Because (compressed) P2PKH keys are necessary preceding forms of P2WPKH (SegWit) addresses.
Therefore, the transactions being re-spent by BTC.top to the corresponding P2PKH keys are what allowed the overall funds to be spendable again.
Visualizing This Entire Situation
The following is a more accurate representation of what happened during this entire escapade:
This situation is far from a 51% attack, however, because it is more than obvious that the network had zero intentions of building on top of the attacker’s block where they had illicitly spent SW transactions that did not belong to them.
This should be taken into consideration when using the following article as a source of ‘information’ about the hack: https://honest.cash/kiarahpromise/sigop-counting-4528
This article and its subsequent explanation gained a significant amount of traction on social media over the past 24–48 hours for some reason.
The contents of the article were blasted even further when a thread on Twitter by a user named ‘TheCryptoconomy’ blasted its contents and perpetuated the inaccurate story that there was a ‘takeover’ on the Bitcoin Cash protocol when this, in fact, is not what happened:
1/ What I've gathered from loose details:
First, there was an unintentional split with the recent #BCH "upgrade."

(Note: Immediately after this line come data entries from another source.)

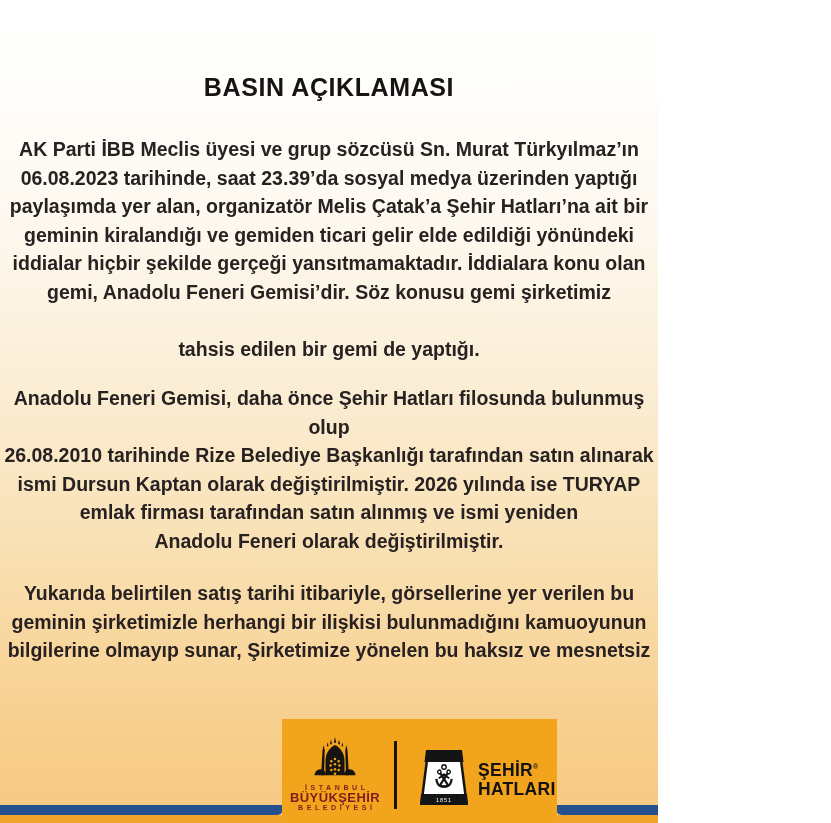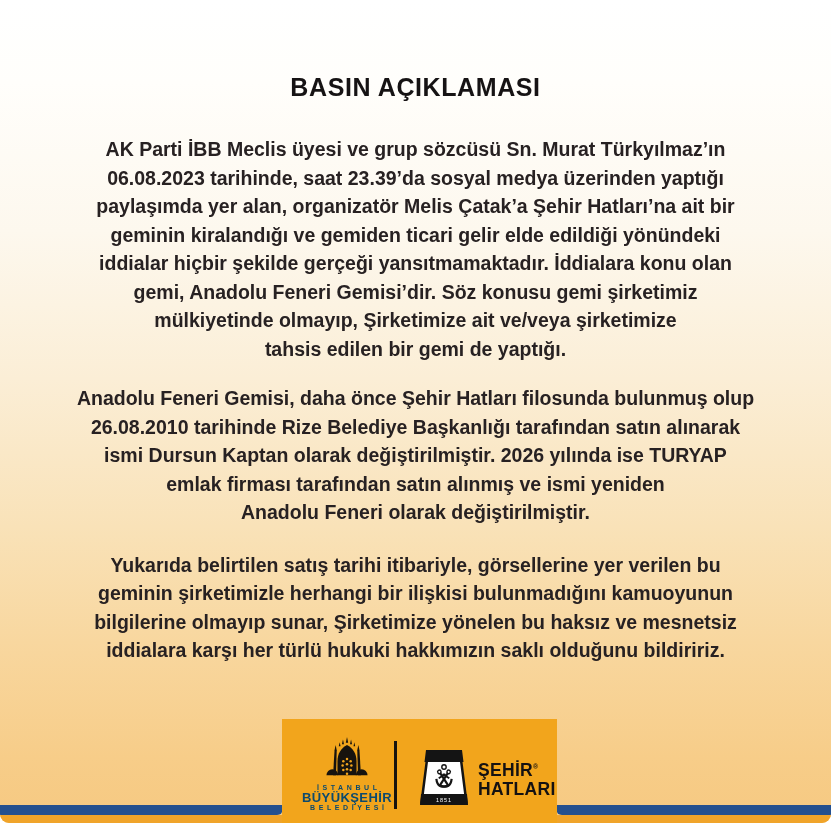--- a/index.html
+++ b/index.html
@@ -11,13 +11,12 @@
   }
   .page {
     position:relative;
-    width:831px; height:823px;
+    width:658px; height:823px;
     background:linear-gradient(180deg,
       #ffffff 0%, #fffefb 10%, #fdf8ee 28%,
       #fbeed6 46%, #f9e2b8 64%, #f8d79f 78%,
       #f7cd89 92%, #f6c981 100%);
     overflow:hidden;
-    border-radius:9px;
   }
   .title {
     margin:73px 0 0 0;

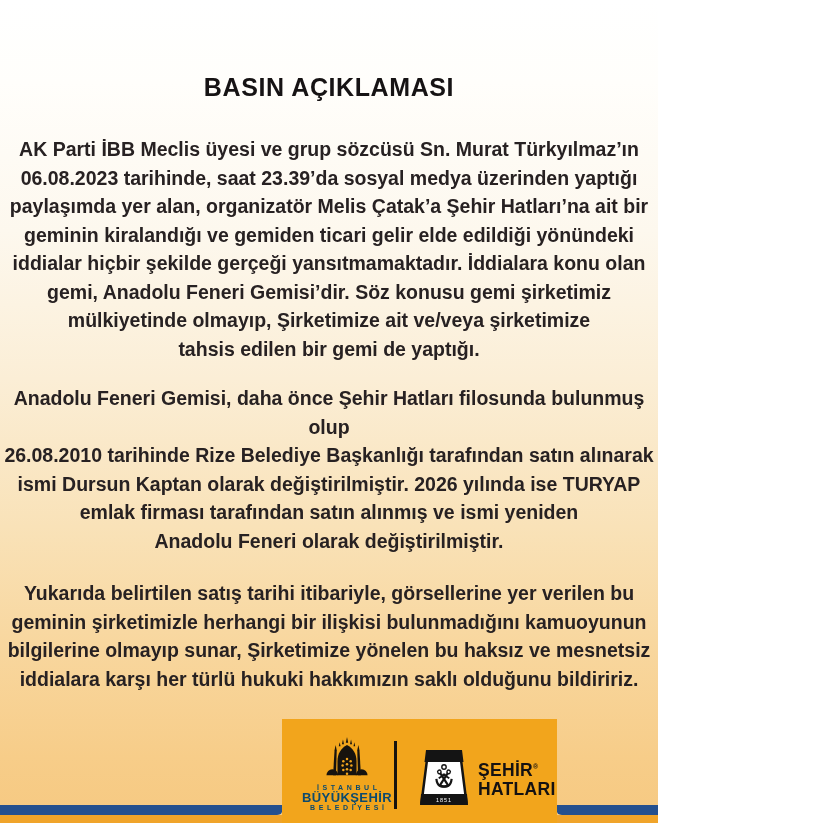--- a/index.html
+++ b/index.html
@@ -97,7 +97,7 @@
     <span class="line">geminin kiralandığı ve gemiden ticari gelir elde edildiği yönündeki</span><br>
     <span class="line">iddialar hiçbir şekilde gerçeği yansıtmamaktadır. İddialara konu olan</span><br>
     <span class="line">gemi, Anadolu Feneri Gemisi’dir. Söz konusu gemi şirketimiz</span><br>
-    <span class="line">mülkiyetinde olmayıp, Şirketimize ait ve/veya şirketimize</span><br>
+    <br>
     <span class="line">tahsis edilen bir gemi de yaptığı.</span>
   </p>
 

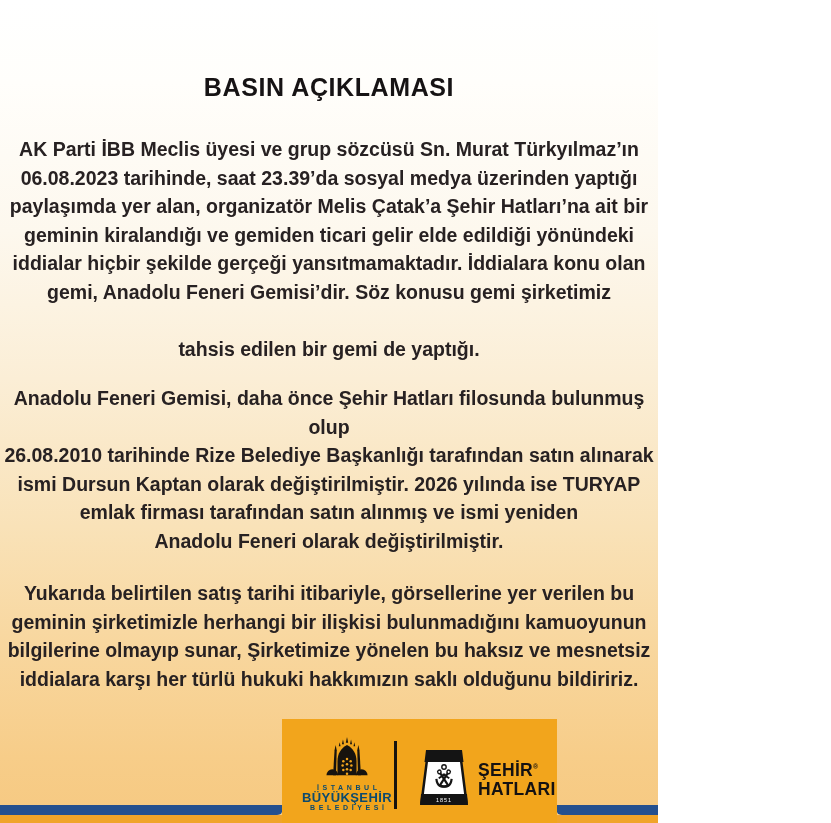--- a/index.html
+++ b/index.html
@@ -113,7 +113,6 @@
     <span class="line">Yukarıda belirtilen satış tarihi itibariyle, görsellerine yer verilen bu</span><br>
     <span class="line">geminin şirketimizle herhangi bir ilişkisi bulunmadığını kamuoyunun</span><br>
     <span class="line">bilgilerine olmayıp sunar, Şirketimize yönelen bu haksız ve mesnetsiz</span><br>
-    <span class="line">iddialara karşı her türlü hukuki hakkımızın saklı olduğunu bildiririz.</span>
   </p>
 
   <div class="blue-bar left"></div>

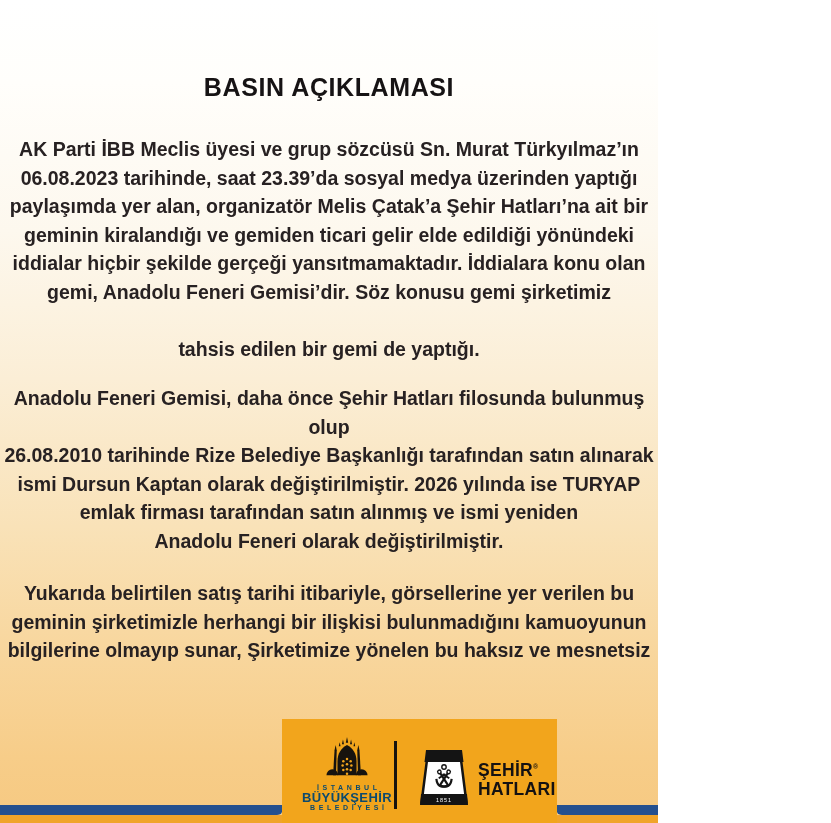--- a/index.html
+++ b/index.html
@@ -60,7 +60,7 @@
   }
   .ibb {
     position:absolute; left:5px; top:18px; width:96px;
-    text-align:center; color:#0c4a6e;margin-left:12px;
+    text-align:center; color:#7f1d1d;
   }
   .ibb svg { display:block; margin:0 auto 2px auto; }
   .ibb-l1, .ibb-l3 {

— Guy Swann ⚡[Pay me in Bitcoin] (@TheCryptoconomy) May 24, 2019
Reality of the Situation
The actions that were taken by BTC.com and BTC.top represented actions that the entire Bitcoin Cash community was on board with. It is true that developers did contact the major miners on the protocol to coordinate a solution.
Before critics are quit to blast Bitcoin Cash for taking this action, they must remember that the same thing has happened on Bitcoin Core more than once.
For example, when there was an overflow error on the protocol in 2010 while Satoshi was still active, a hard fork was implemented to amend the situation. This, of course, would not have been possible had it not been for great coordination between the developers and miners (which were virtually synonymous at that point in time).
There are other similar situations, such as the protocol split in 2013 after a hard fork that forced developers to coordinate with miners on the Bitcoin protocol to ensure that a proper resolution was formed.